#### [Exercise description]
For the records below, report how many lines include the word "none". Only the number should appear.

#### [Data to use]
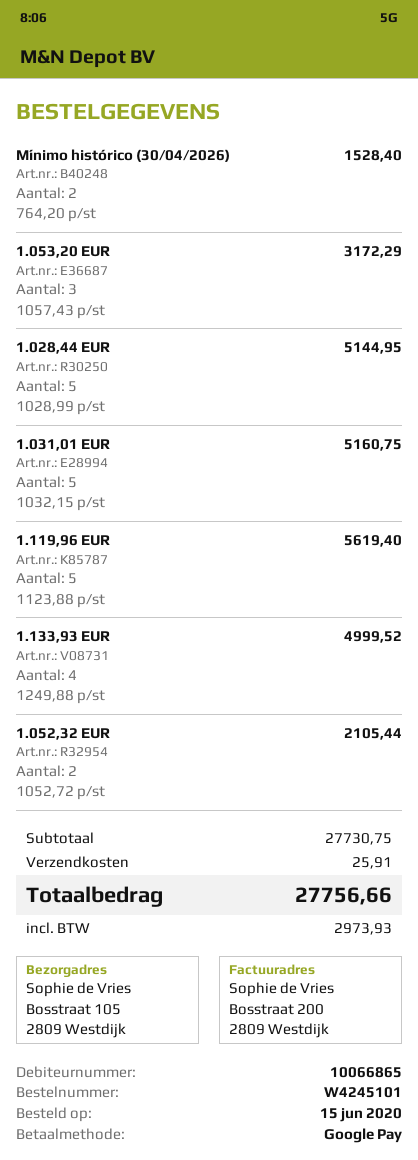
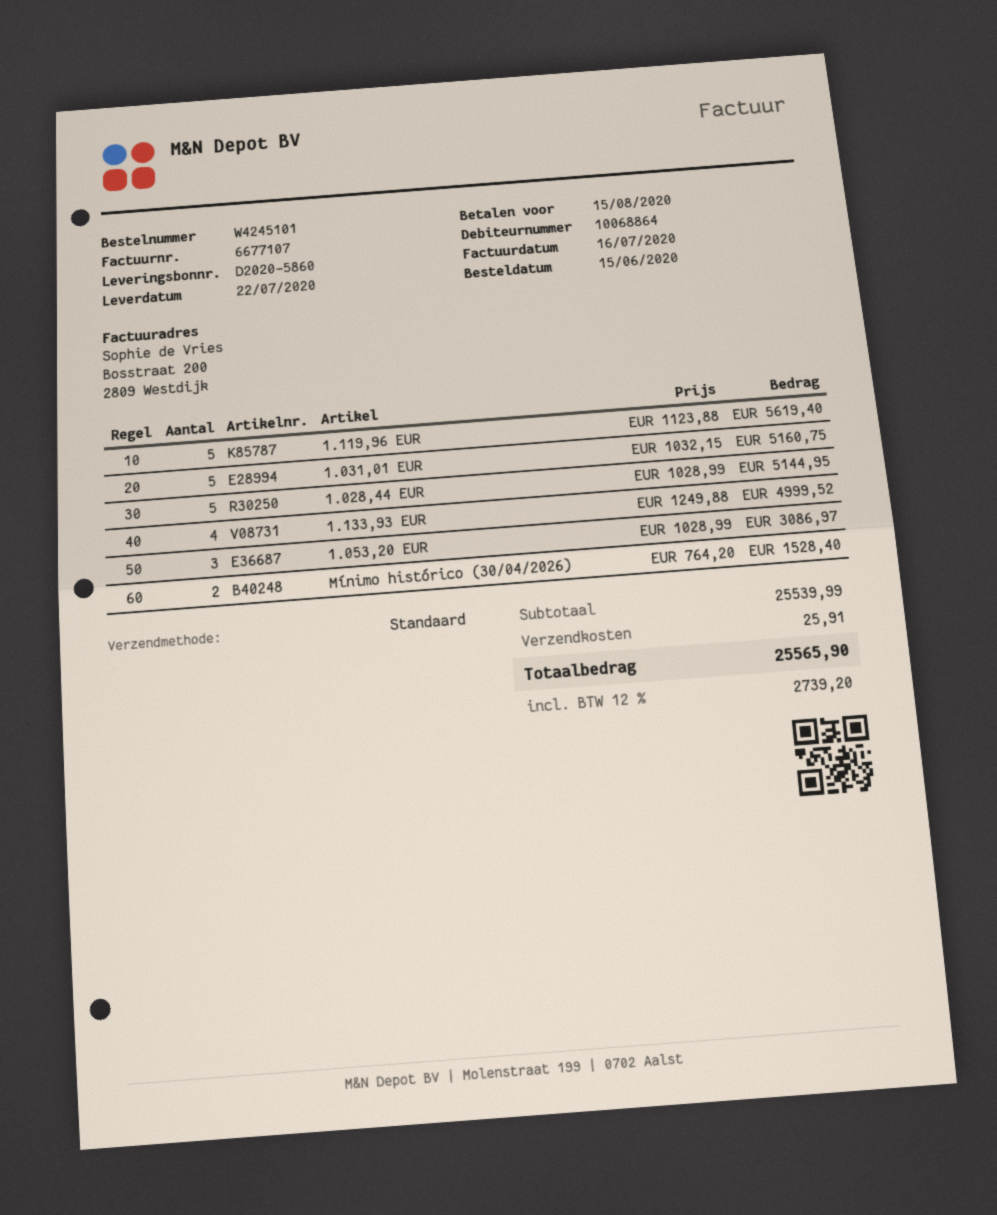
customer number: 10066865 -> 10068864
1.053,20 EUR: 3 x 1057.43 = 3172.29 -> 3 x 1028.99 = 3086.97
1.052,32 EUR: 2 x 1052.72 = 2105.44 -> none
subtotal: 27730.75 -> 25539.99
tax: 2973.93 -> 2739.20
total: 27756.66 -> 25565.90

==

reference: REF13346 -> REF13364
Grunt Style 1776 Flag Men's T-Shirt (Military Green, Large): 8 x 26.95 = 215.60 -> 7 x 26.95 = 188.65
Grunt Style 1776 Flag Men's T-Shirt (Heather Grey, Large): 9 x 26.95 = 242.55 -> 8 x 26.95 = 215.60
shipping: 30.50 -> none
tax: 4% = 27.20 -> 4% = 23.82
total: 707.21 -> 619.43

#### [Response to the exercise]
2